I should explain to my readers who usually see Python focused blog entries, that this is about the running of large regressions on compute farms for verifying ASICs (although my regression runner used Python extensively).

I did like the more minimal, HTML-based GUI on the tool - I've spent too much time creating work-arounds for flashy GUI's that don't work outside a narrow area, and so know they can be a double-edged sword. The tool needs a lot of configuration behind the scenes, and they have chosen to do this using their own vsif file format which seems to me to be a design fault. If they had gone for XML (gosh is that me advocating the use of XML), or YAML, then the format would be as readable and more easily used in other tools - no tool is an island in a design flow.

The main problem with vManager, is with its use of LSF. LSF is a separate tool used to harness a network of computers into a compute cluster. LSF runs jobs on the cluster, managing the cluster to give maximum job throughput. vManager can turn each test that needs to run on the design into a possible series of jobs for LSF, but it fails to use job arrays! Job arrays allow for many similar jobs to be submitted and controlled as one array of jobs where the indexing of the individual job in the array is used to introduce a variation in the test.

In my regression framework I created arrays of over 100K jobs, that took several weeks to run, and all the time that the job array at the heart of my regression was running, IT could change the parameters of my job array to control its use of resources according to changing priorities; scale back the maximum number of concurrent simulations during the 9-till-5; ramp up during weekends, (or stop then resume for a 'planned' license outage). IT had all the information they need to show the full extent of the regression and LSF will give the throughput of the array from which I can estimate completion times. Another engineer wishing to start a regression has immediate feedback of what else is running rather than a huge list of hundreds of jobs that it is difficult to make sense of. In short, ASIC verification regressions map naturally to Job Arrays.

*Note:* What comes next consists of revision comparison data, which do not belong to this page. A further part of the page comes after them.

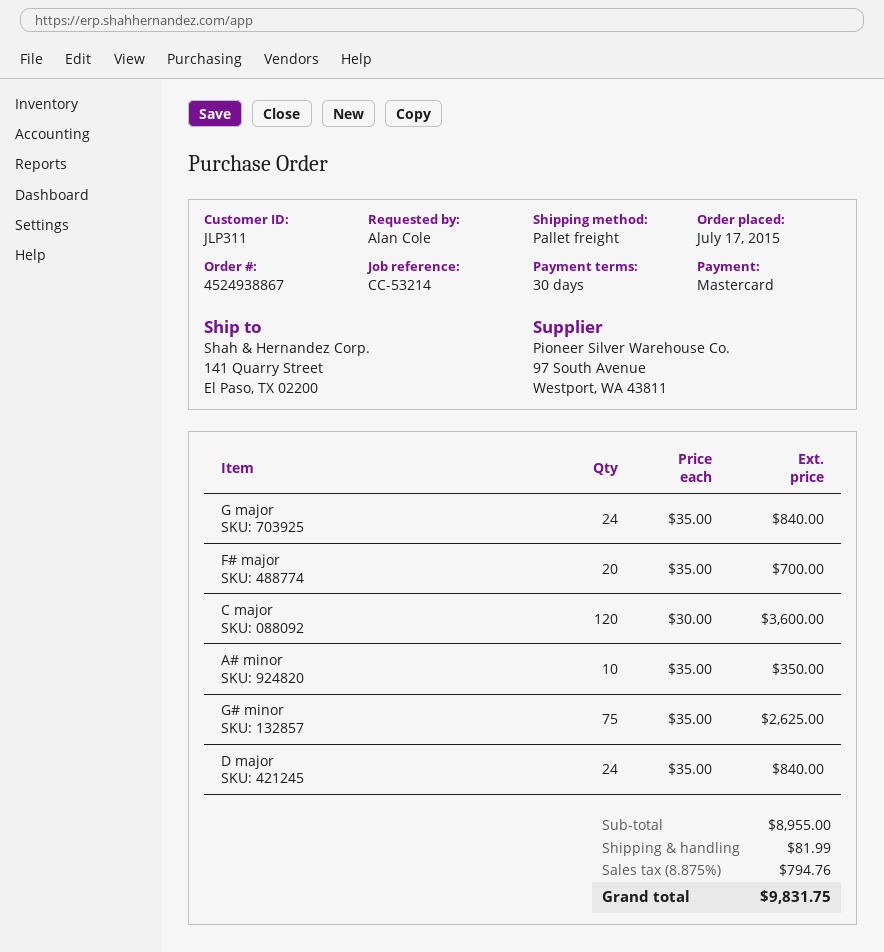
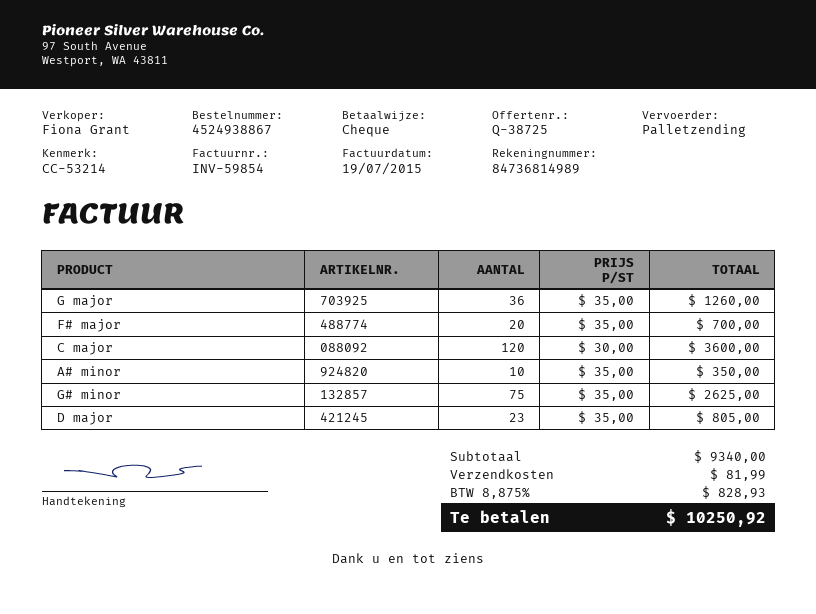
payment method: Mastercard -> cheque
G major: 24 x 35.00 = 840.00 -> 36 x 35.00 = 1260.00
D major: 24 x 35.00 = 840.00 -> 23 x 35.00 = 805.00
subtotal: 8955.00 -> 9340.00
tax: 8.875% = 794.76 -> 8.875% = 828.93
total: 9831.75 -> 10250.92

The other problem I have with vManager is a missing feature: Randomization of the order that tests are run. If you have 100 tests to run on five areas of the design then it is natural to compose the vsif file that describes each test in some sort of orderly progression through the tests to run. When the regression is running and you are monitoring partial results then it is easier to get a sense of the overall result if the individual tests are run in a random order. In my regression framework I generated tests in an order, then randomized the set of tests based on Pythons excellent Mersenne Twister implementation. By monitoring results during previous runs I could judge how much of a regression had to run if we needed results in a specified time.

A bit of background (re?)search showed that Mentor have their own regression running framework, that also doesn't use job arrays; and that the Grid Engine cluster management tool supports job arrays.